The rising discordance among couples in Uganda poses new challenges in HIV prevention and treatment.

According to Dr Lukoye, discordant couples represent a critical risk group since the HIV negative partner is at a high risk of infection. Many couples with discordant partners are still reluctant to use condoms even when they know their partners’ status.

A research led by legislator Dr Elioda Tumwesigye in Uganda in 2006 found that 96% of sexually active discordant couples had not used a condom in their last sexual encounter, pointing to the grave challenge for HIV prevention efforts in Uganda.

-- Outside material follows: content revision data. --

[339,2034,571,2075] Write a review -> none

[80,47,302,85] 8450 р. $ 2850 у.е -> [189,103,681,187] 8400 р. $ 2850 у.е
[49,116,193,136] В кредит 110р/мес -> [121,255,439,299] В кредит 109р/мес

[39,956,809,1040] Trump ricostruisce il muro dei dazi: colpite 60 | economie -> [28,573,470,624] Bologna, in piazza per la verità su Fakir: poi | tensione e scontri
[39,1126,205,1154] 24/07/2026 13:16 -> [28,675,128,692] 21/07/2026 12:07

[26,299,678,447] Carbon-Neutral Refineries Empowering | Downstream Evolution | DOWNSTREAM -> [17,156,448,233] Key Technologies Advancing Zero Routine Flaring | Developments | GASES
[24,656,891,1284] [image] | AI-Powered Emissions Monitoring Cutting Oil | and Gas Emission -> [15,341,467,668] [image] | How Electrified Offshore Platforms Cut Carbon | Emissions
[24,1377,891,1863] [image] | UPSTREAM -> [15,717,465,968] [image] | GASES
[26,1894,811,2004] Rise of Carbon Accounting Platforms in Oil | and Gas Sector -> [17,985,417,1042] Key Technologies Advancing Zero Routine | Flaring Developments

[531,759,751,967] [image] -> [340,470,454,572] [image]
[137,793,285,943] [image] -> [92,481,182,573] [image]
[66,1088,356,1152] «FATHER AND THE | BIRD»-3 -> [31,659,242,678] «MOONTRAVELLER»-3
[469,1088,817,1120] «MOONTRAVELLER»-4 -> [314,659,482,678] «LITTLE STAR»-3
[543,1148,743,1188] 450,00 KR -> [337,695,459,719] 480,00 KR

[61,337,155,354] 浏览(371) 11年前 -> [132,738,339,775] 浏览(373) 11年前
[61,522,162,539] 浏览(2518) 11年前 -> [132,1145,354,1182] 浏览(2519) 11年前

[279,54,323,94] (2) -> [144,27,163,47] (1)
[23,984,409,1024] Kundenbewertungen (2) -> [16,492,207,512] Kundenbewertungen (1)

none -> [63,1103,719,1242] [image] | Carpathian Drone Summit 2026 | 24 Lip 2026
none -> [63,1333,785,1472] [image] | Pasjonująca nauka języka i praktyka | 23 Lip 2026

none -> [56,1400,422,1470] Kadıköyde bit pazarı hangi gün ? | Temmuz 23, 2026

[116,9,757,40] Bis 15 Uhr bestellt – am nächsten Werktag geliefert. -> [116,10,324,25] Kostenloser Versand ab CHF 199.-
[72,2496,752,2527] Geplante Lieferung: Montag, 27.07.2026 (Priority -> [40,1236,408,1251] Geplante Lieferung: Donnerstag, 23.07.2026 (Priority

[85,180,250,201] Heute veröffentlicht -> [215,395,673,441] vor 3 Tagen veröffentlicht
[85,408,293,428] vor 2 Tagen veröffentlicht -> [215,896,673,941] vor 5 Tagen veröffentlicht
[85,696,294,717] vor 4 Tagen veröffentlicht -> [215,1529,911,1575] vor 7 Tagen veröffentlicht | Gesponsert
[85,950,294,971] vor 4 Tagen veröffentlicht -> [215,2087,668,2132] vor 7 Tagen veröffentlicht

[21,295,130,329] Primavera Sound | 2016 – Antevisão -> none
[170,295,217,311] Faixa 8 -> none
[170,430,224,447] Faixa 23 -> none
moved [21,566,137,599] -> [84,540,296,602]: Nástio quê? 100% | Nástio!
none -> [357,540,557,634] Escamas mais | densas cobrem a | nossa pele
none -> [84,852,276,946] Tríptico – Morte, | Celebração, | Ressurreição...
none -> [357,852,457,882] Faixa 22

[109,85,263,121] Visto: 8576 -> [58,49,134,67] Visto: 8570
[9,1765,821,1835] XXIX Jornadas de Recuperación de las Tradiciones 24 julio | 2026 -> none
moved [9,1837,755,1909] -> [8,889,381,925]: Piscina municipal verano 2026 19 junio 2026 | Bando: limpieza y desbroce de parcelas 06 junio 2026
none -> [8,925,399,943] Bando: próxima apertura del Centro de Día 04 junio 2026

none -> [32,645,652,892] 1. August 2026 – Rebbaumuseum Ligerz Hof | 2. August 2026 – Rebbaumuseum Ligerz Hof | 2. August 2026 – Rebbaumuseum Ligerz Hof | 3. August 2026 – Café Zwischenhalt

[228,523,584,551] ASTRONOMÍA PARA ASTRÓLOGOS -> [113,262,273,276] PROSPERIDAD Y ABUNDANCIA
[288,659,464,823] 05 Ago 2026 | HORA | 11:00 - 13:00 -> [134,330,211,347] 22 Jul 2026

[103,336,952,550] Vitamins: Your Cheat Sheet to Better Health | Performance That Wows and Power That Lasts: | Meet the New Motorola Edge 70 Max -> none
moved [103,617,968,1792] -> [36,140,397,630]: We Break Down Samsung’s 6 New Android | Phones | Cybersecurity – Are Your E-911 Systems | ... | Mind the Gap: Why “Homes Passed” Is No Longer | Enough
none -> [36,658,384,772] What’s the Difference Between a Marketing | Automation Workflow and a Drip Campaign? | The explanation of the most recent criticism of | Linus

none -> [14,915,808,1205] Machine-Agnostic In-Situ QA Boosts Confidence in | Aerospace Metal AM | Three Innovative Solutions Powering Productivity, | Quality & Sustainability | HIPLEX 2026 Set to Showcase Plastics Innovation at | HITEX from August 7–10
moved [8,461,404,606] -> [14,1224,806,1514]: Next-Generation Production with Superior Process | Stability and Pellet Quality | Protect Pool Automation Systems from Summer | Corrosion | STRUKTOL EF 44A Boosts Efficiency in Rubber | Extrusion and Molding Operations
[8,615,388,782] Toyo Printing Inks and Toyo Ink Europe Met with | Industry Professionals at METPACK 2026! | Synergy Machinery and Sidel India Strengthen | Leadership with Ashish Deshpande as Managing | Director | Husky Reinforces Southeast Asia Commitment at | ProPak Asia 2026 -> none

Even those who know their discordance have difficulty maintaining their safer sex strategies such as use of condom and revert to unprotected sex since ‘condoms did not belong in a marital bed.’

Specialised counseling messages for discordant couples seems especially critical.

Other strategies such as the pre-exposure Prophylaxis HIV prevention are being applied to prevent infection. This involves administering a pill to a negative partner in a relationship to prevent infection.

However one of the big challenges is the low percentage of Ugandans who know their sero- status. The Uganda AIDS Commission UNGASS 2010 report says only 20% of Ugandans have ever tested for HIV. This means that thousands of Ugandans live in discordant partnerships without even knowing it.